• _What the task asks_:
Output the data verbatim, minus the images.

• _Version comparison data_:
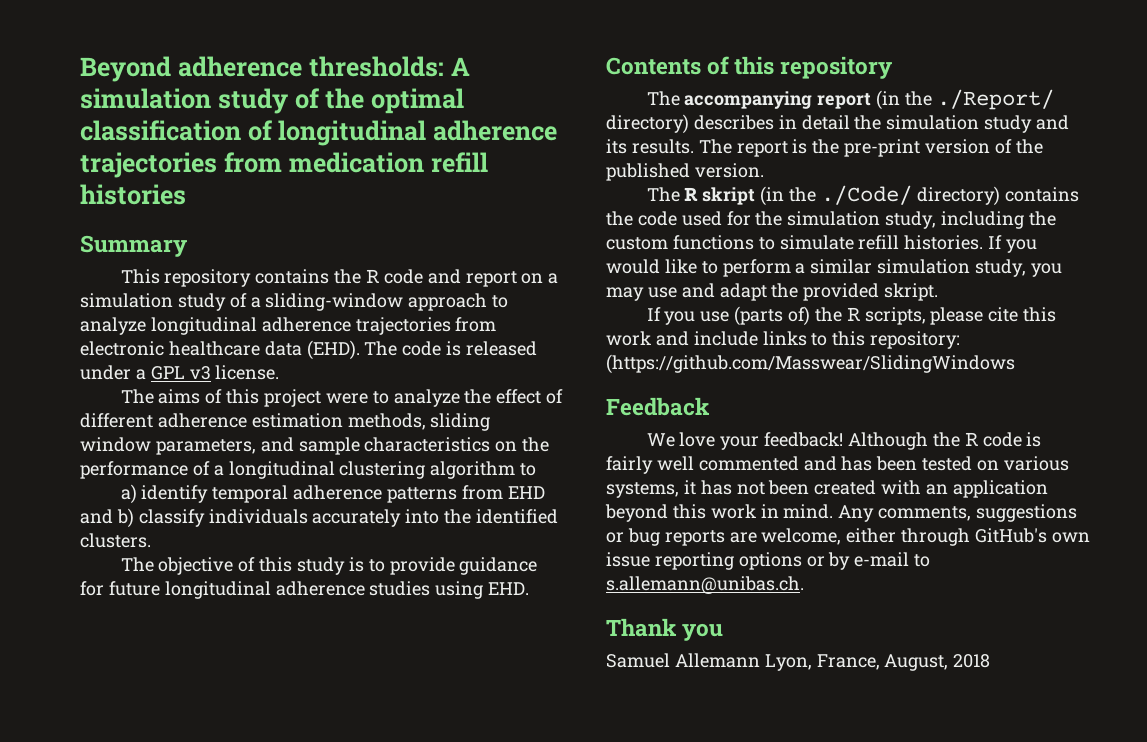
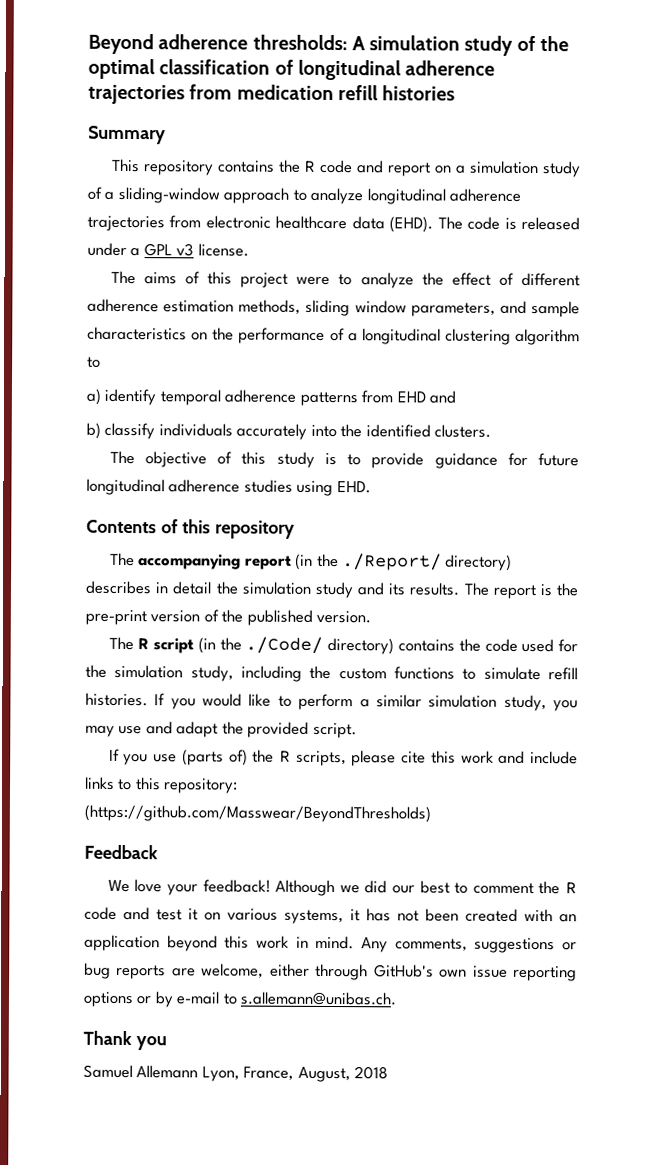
- a) identify temporal adherence patterns from EHD and b) classify individuals accurately into the identified clusters.
+ a) identify temporal adherence patterns from EHD and
+ b) classify individuals accurately into the identified clusters.
- The R skript (in the ./Code/ directory) contains the code used for the simulation study, including the custom functions to simulate refill histories.
+ The R script (in the ./Code/ directory) contains the code used for the simulation study, including the custom functions to simulate refill histories.
- If you would like to perform a similar simulation study, you may use and adapt the provided skript.
+ If you would like to perform a similar simulation study, you may use and adapt the provided script.
- If you use (parts of) the R scripts, please cite this work and include links to this repository: (https://github.com/Masswear/SlidingWindows
+ If you use (parts of) the R scripts, please cite this work and include links to this repository: (https://github.com/Masswear/BeyondThresholds)
- Although the R code is fairly well commented and has been tested on various systems, it has not been created with an application beyond this work in mind.
+ Although we did our best to comment the R code and test it on various systems, it has not been created with an application beyond this work in mind.

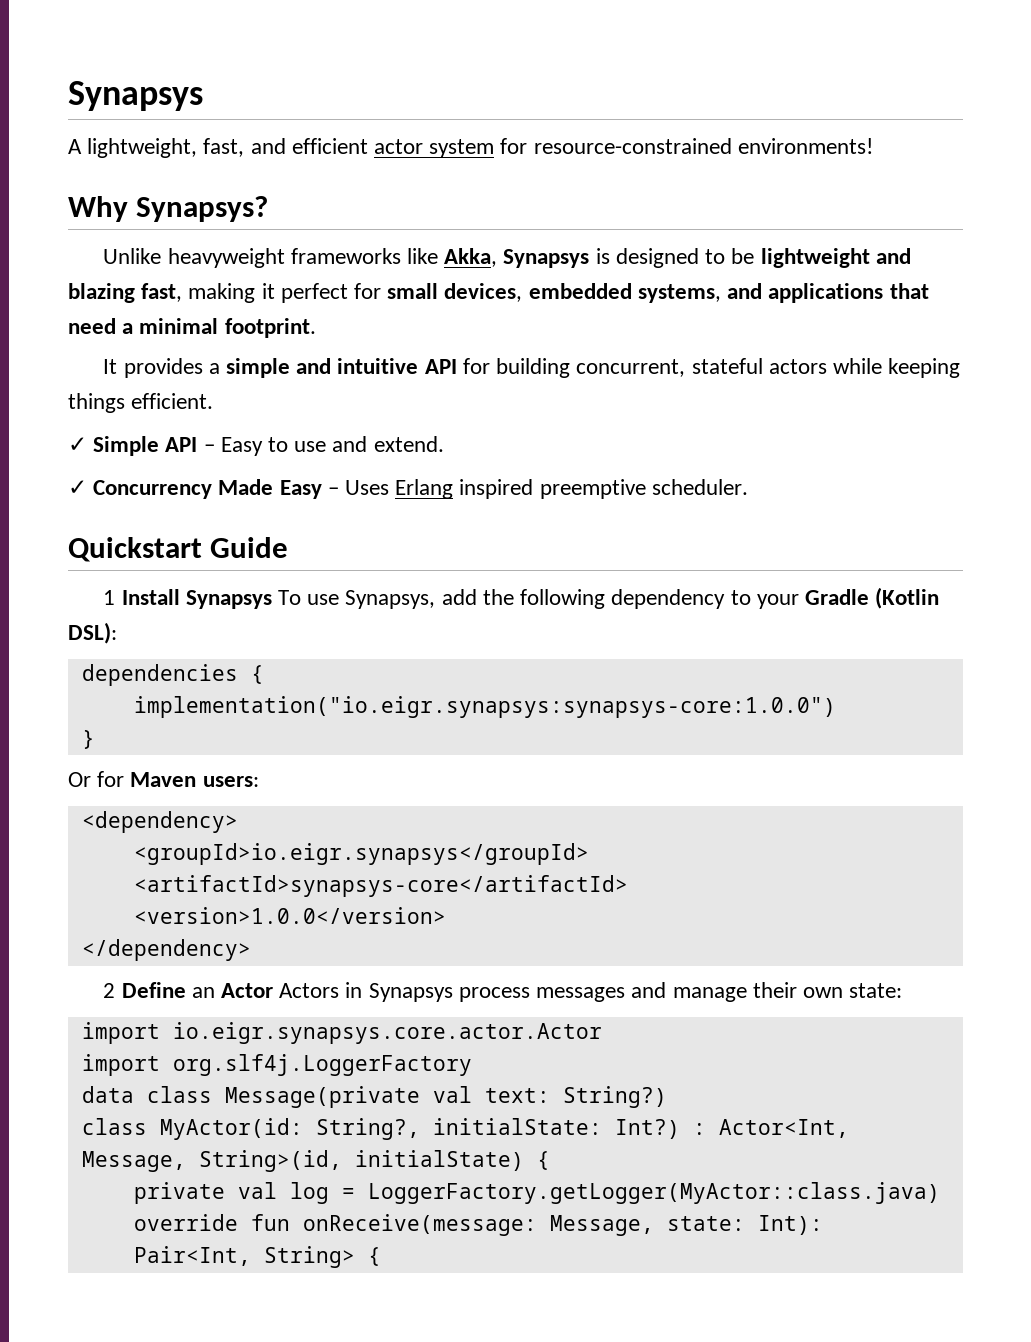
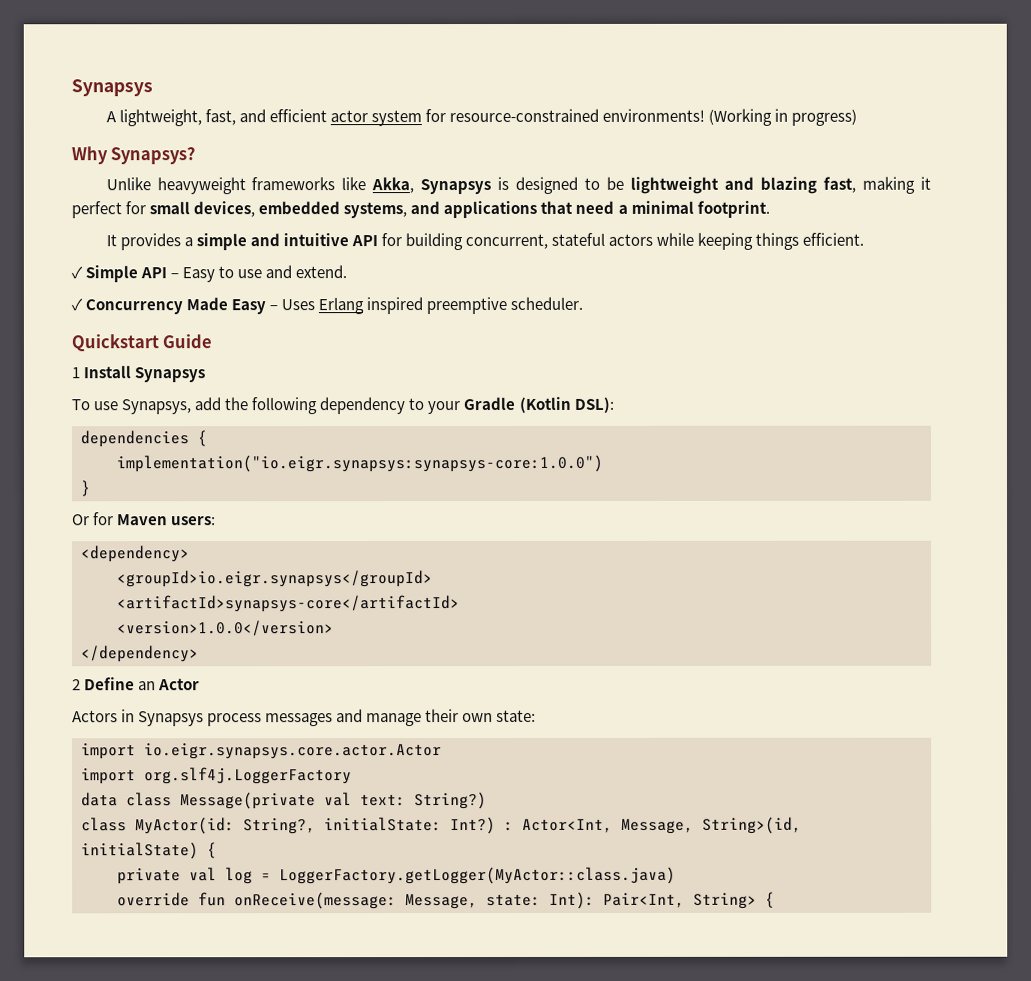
+ (Working in progress)
- 1 Install Synapsys To use Synapsys, add the following dependency to your Gradle (Kotlin DSL):
+ 1 Install Synapsys
+ To use Synapsys, add the following dependency to your Gradle (Kotlin DSL):
- 2 Define an Actor Actors in Synapsys process messages and manage their own state:
+ 2 Define an Actor
+ Actors in Synapsys process messages and manage their own state:

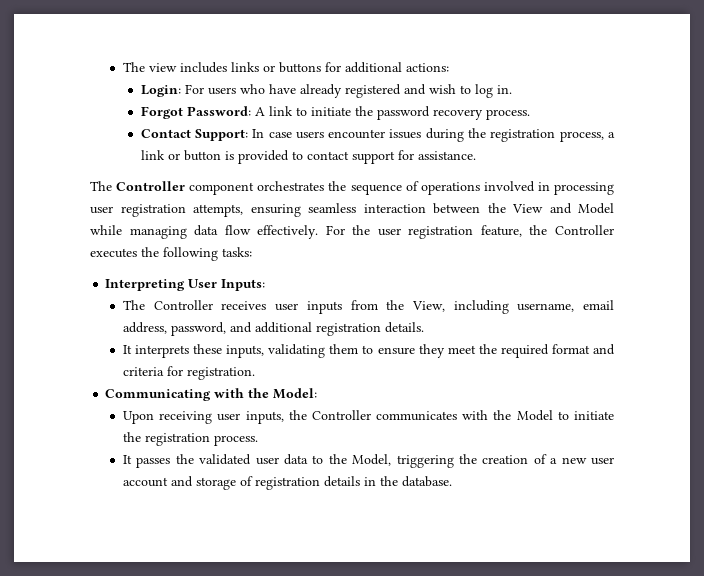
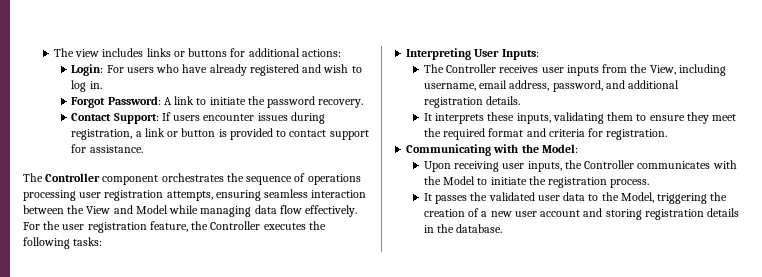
- Forgot Password: A link to initiate the password recovery process.
+ Forgot Password: A link to initiate the password recovery.
- Contact Support: In case users encounter issues during the registration process, a link or button is provided to contact support for assistance.
+ Contact Support: If users encounter issues during registration, a link or button is provided to contact support for assistance.
- The Controller component orchestrates the sequence of operations involved in processing user registration attempts, ensuring seamless interaction between the View and Model while managing data flow effectively.
+ The Controller component orchestrates the sequence of operations processing user registration attempts, ensuring seamless interaction between the View and Model while managing data flow effectively.
- It passes the validated user data to the Model, triggering the creation of a new user account and storage of registration details in the database.
+ It passes the validated user data to the Model, triggering the creation of a new user account and storing registration details in the database.

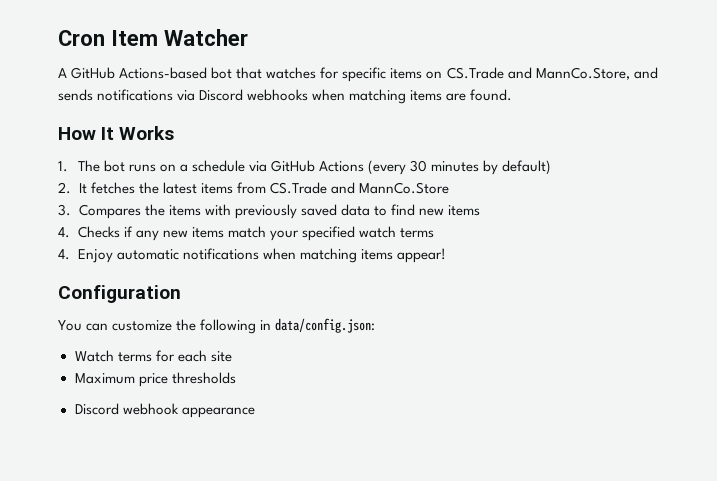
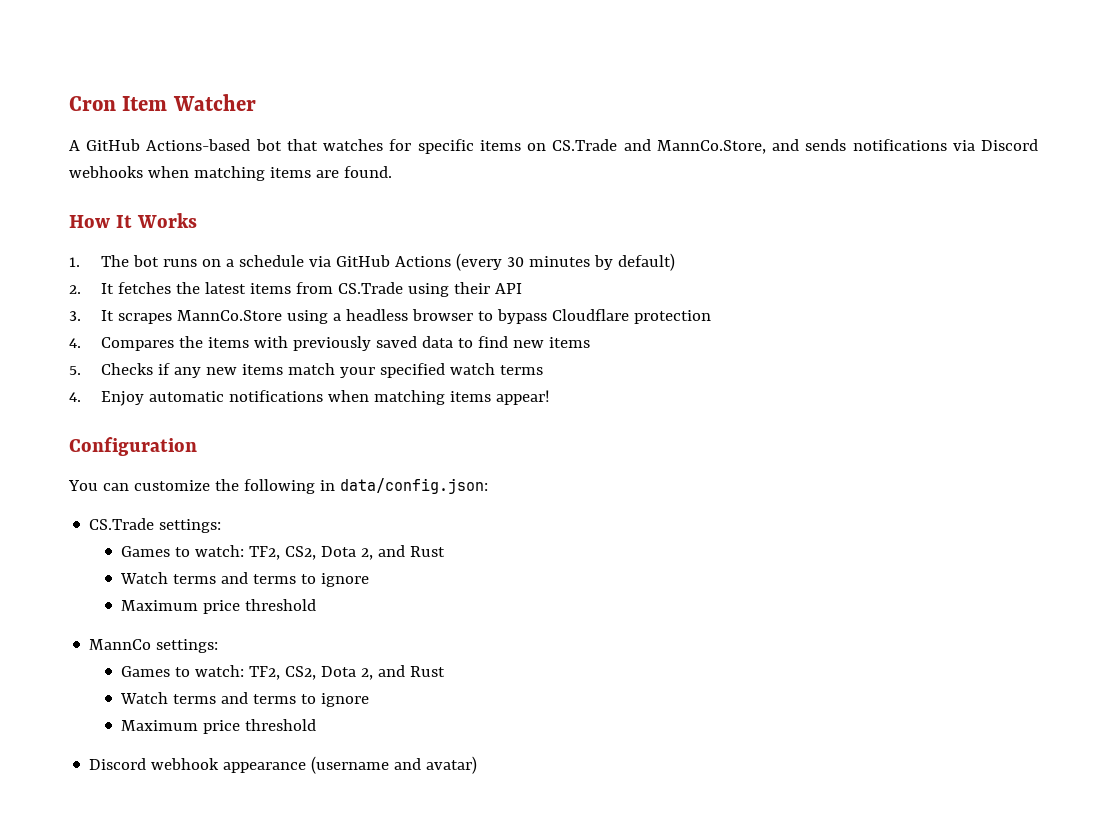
- 2. It fetches the latest items from CS.Trade and MannCo.Store
- 3. Compares the items with previously saved data to find new items
+ 2. It fetches the latest items from CS.Trade using their API
+ 3. It scrapes MannCo.Store using a headless browser to bypass Cloudflare protection
+ 4. Compares the items with previously saved data to find new items
- 4. Checks if any new items match your specified watch terms
+ 5. Checks if any new items match your specified watch terms
- Watch terms for each site
- Maximum price thresholds
+ CS.Trade settings:
+ Games to watch: TF2, CS2, Dota 2, and Rust
+ Watch terms and terms to ignore
+ Maximum price threshold
+ MannCo settings:
+ Games to watch: TF2, CS2, Dota 2, and Rust
+ Watch terms and terms to ignore
+ Maximum price threshold
- Discord webhook appearance
+ Discord webhook appearance (username and avatar)

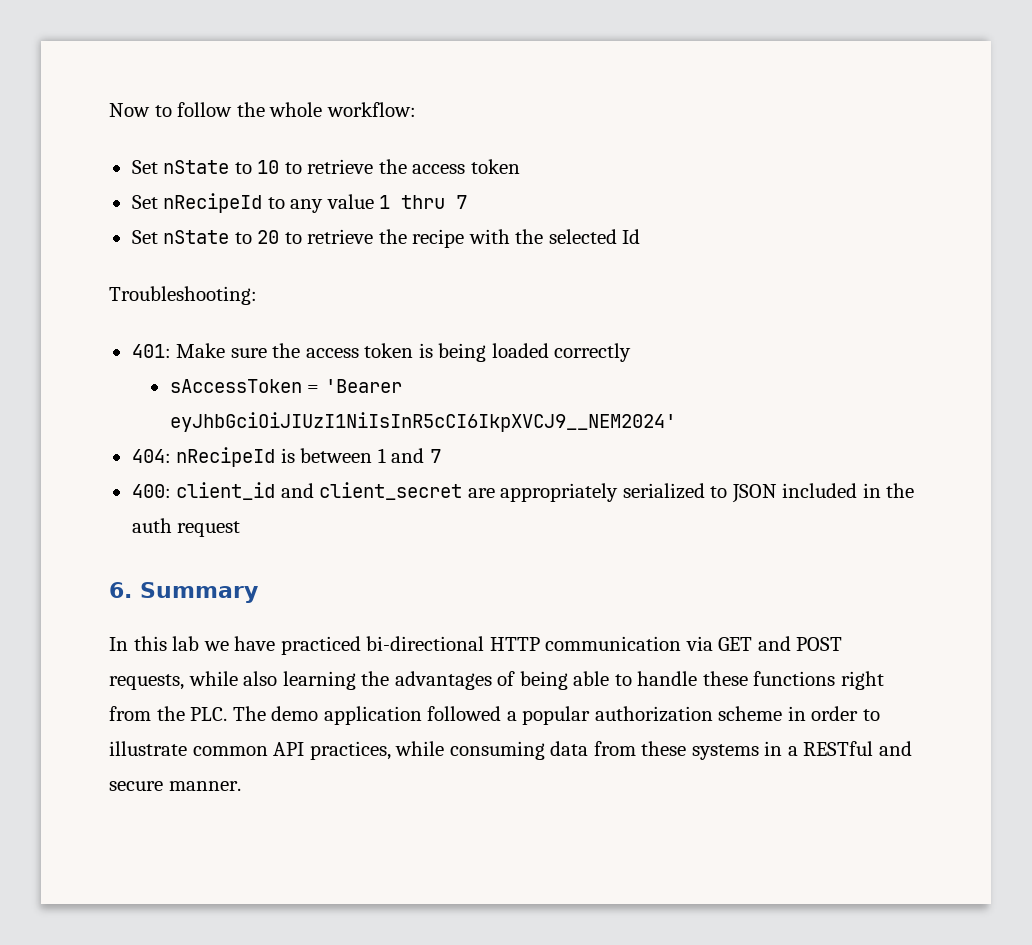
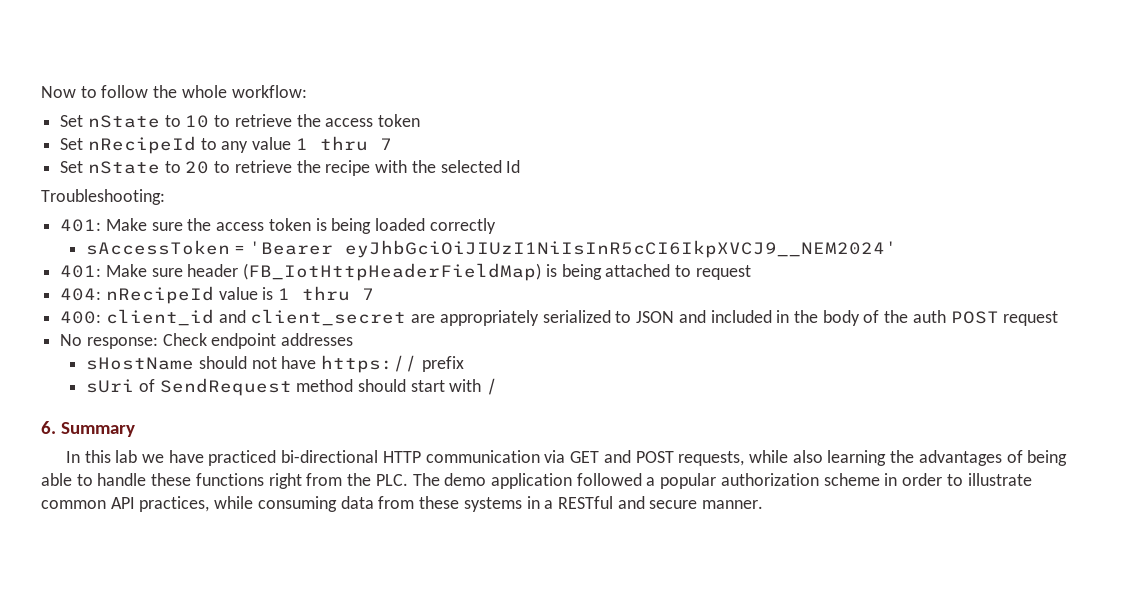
- 404: nRecipeId is between 1 and 7
+ 401: Make sure header (FB_IotHttpHeaderFieldMap) is being attached to request
+ 404: nRecipeId value is 1 thru 7
- 400: client_id and client_secret are appropriately serialized to JSON included in the auth request
+ 400: client_id and client_secret are appropriately serialized to JSON and included in the body of the auth POST request
+ No response: Check endpoint addresses
+ sHostName should not have https:// prefix
+ sUri of SendRequest method should start with /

• _Reply to the exercise_:
- a) identify temporal adherence patterns from EHD and b) classify individuals accurately into the identified clusters.
+ a) identify temporal adherence patterns from EHD and
+ b) classify individuals accurately into the identified clusters.
- The R skript (in the ./Code/ directory) contains the code used for the simulation study, including the custom functions to simulate refill histories.
+ The R script (in the ./Code/ directory) contains the code used for the simulation study, including the custom functions to simulate refill histories.
- If you would like to perform a similar simulation study, you may use and adapt the provided skript.
+ If you would like to perform a similar simulation study, you may use and adapt the provided script.
- If you use (parts of) the R scripts, please cite this work and include links to this repository: (https://github.com/Masswear/SlidingWindows
+ If you use (parts of) the R scripts, please cite this work and include links to this repository: (https://github.com/Masswear/BeyondThresholds)
- Although the R code is fairly well commented and has been tested on various systems, it has not been created with an application beyond this work in mind.
+ Although we did our best to comment the R code and test it on various systems, it has not been created with an application beyond this work in mind.

+ (Working in progress)
- 1 Install Synapsys To use Synapsys, add the following dependency to your Gradle (Kotlin DSL):
+ 1 Install Synapsys
+ To use Synapsys, add the following dependency to your Gradle (Kotlin DSL):
- 2 Define an Actor Actors in Synapsys process messages and manage their own state:
+ 2 Define an Actor
+ Actors in Synapsys process messages and manage their own state:

- Forgot Password: A link to initiate the password recovery process.
+ Forgot Password: A link to initiate the password recovery.
- Contact Support: In case users encounter issues during the registration process, a link or button is provided to contact support for assistance.
+ Contact Support: If users encounter issues during registration, a link or button is provided to contact support for assistance.
- The Controller component orchestrates the sequence of operations involved in processing user registration attempts, ensuring seamless interaction between the View and Model while managing data flow effectively.
+ The Controller component orchestrates the sequence of operations processing user registration attempts, ensuring seamless interaction between the View and Model while managing data flow effectively.
- It passes the validated user data to the Model, triggering the creation of a new user account and storage of registration details in the database.
+ It passes the validated user data to the Model, triggering the creation of a new user account and storing registration details in the database.

- 2. It fetches the latest items from CS.Trade and MannCo.Store
- 3. Compares the items with previously saved data to find new items
+ 2. It fetches the latest items from CS.Trade using their API
+ 3. It scrapes MannCo.Store using a headless browser to bypass Cloudflare protection
+ 4. Compares the items with previously saved data to find new items
- 4. Checks if any new items match your specified watch terms
+ 5. Checks if any new items match your specified watch terms
- Watch terms for each site
- Maximum price thresholds
+ CS.Trade settings:
+ Games to watch: TF2, CS2, Dota 2, and Rust
+ Watch terms and terms to ignore
+ Maximum price threshold
+ MannCo settings:
+ Games to watch: TF2, CS2, Dota 2, and Rust
+ Watch terms and terms to ignore
+ Maximum price threshold
- Discord webhook appearance
+ Discord webhook appearance (username and avatar)

- 404: nRecipeId is between 1 and 7
+ 401: Make sure header (FB_IotHttpHeaderFieldMap) is being attached to request
+ 404: nRecipeId value is 1 thru 7
- 400: client_id and client_secret are appropriately serialized to JSON included in the auth request
+ 400: client_id and client_secret are appropriately serialized to JSON and included in the body of the auth POST request
+ No response: Check endpoint addresses
+ sHostName should not have https:// prefix
+ sUri of SendRequest method should start with /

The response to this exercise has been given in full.